Whereas Bath raised their game, Gloucester's much vaunted pack did not respond to the fire and fury unleashed by the magnificent seven. Borthwick and his men camouflaged the fact that they were playing one short in the back row and by sheer guts and willpower provided the platform for Olly Barkley to land the winning kick four minutes from the end of normal time.
Gloucester were bombarded at the beginning of the second half. First Chris Malone dropped a goal that is worthy of inclusion in the Guinness Book of Records. It was a tremendous strike from inside his own half. When a scrum collapsed a few minutes later, Gloucester conceded the penalty and Barkley kicked it.
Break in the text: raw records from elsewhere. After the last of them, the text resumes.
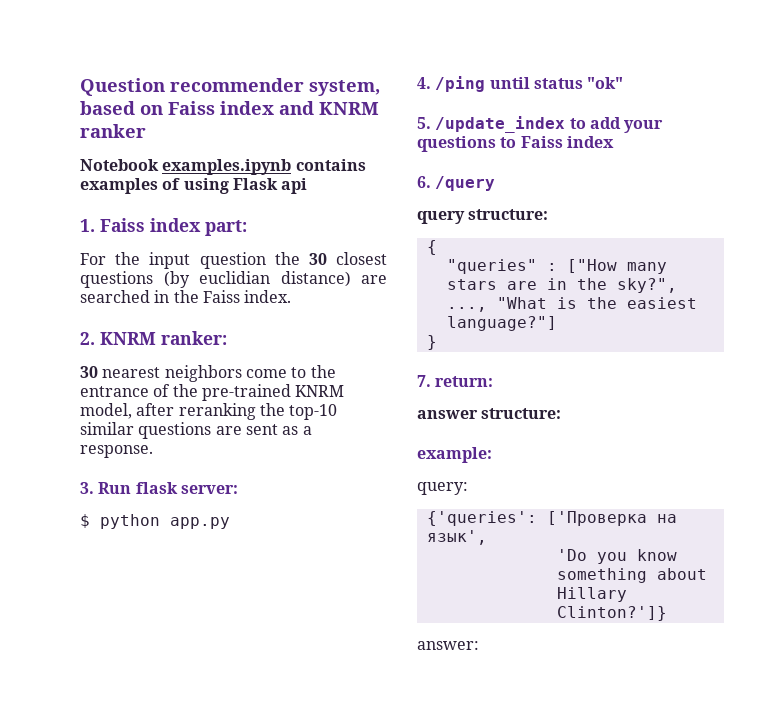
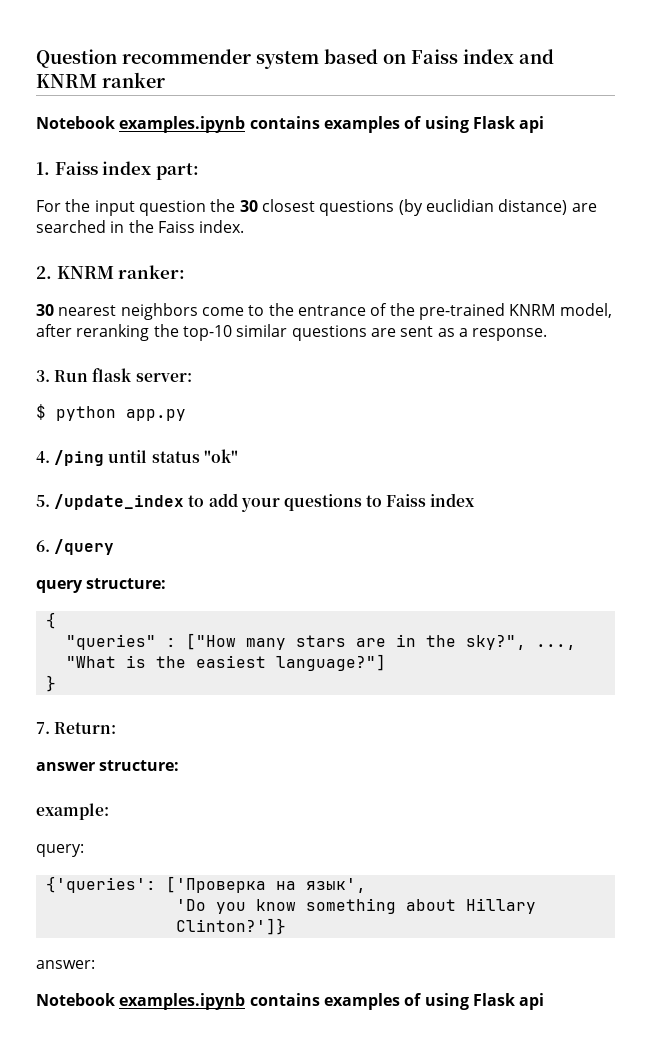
[309,80,380,96] system, -> [256,51,319,69] system
[435,376,494,387] return: -> [54,722,117,734] Return:
(479, 645) none -> [36,993,545,1010] // Notebook examples.ipynb contains examples of using Flask api

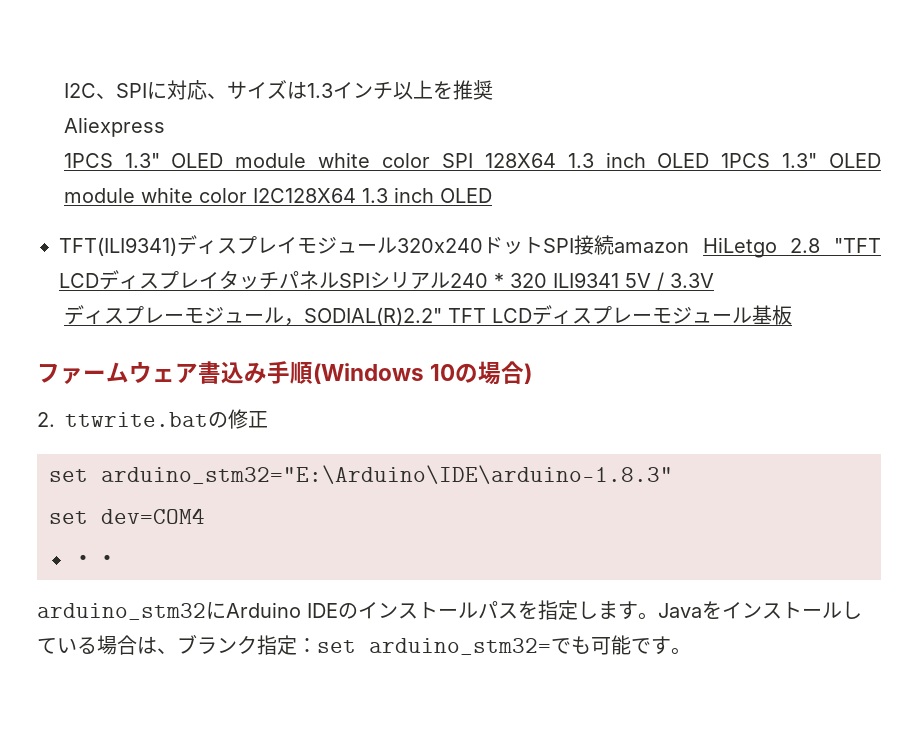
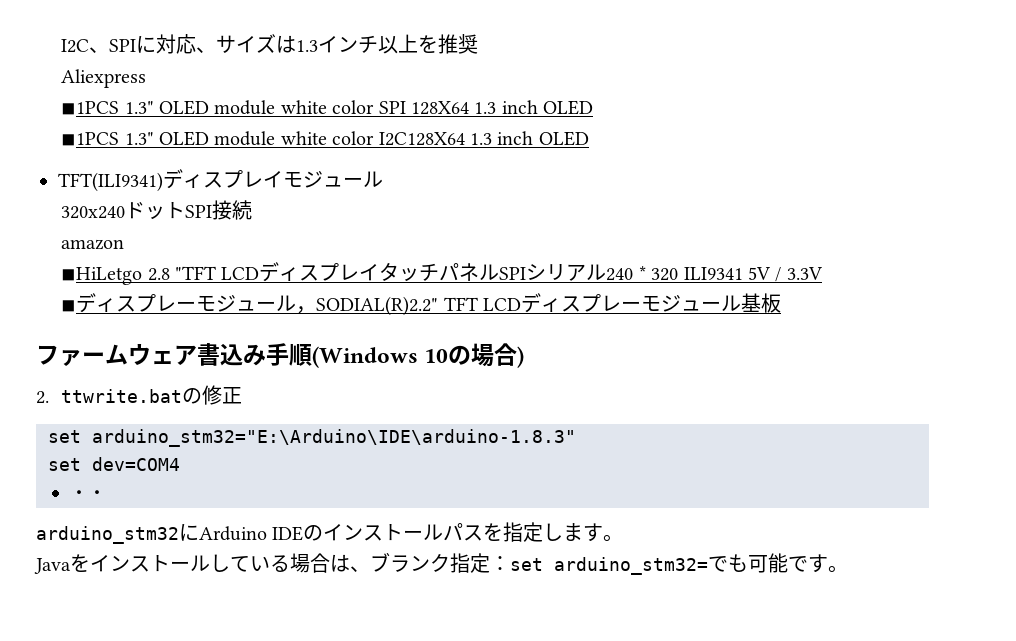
[63,153,113,168] 1PCS -> [61,101,120,115] ◾1PCS
[721,153,771,168] 1PCS -> [61,132,120,146] // ◾1PCS
(397, 245) none -> (383, 179) //
(614, 245) none -> (253, 210) //
[702,237,777,258] HiLetgo -> [61,267,143,285] // ◾HiLetgo
(714, 280) none -> [61,300,77,312] ◾
(658, 616) none -> (624, 538) //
Then the centre, who had switched to full-back, landed a whopper from the halfway line and Bath were 15-6 to the good.
When David Bory received a yellow card in the process of stifling a James Simpson-Daniel run that should have led to a try, Mercier kicked the penalty and in the 70th minute Gloucester finally managed a coherent attack. The result was a lovely try by Rob Thirlby and Mercier's touchline conversion made it 16-15. Surely Gloucester would now break the jinx. No chance. Barkley, limping from a leg injury, banged over another 55-yarder and the Georgian city was rocking.
Things had been simmering nicely in the first half when the nature of the game changed dramatically. Mercier, who is more comfortable kicking the ball from here to Boulogne than passing it, came within a fingertip of having a pass intercepted by his fellow Frenchman Bory.
In the event Jon Goodridge had a free run down the right wing until he found his path blocked by Perry. The full-back took a knee to the head and went down as if poleaxed. If there was a Premiership award for the unluckiest player, Perry would win it. There again, he'd probably trip on the rostrum. The consolation is that yesterday's setback wasn't as bad as it looked.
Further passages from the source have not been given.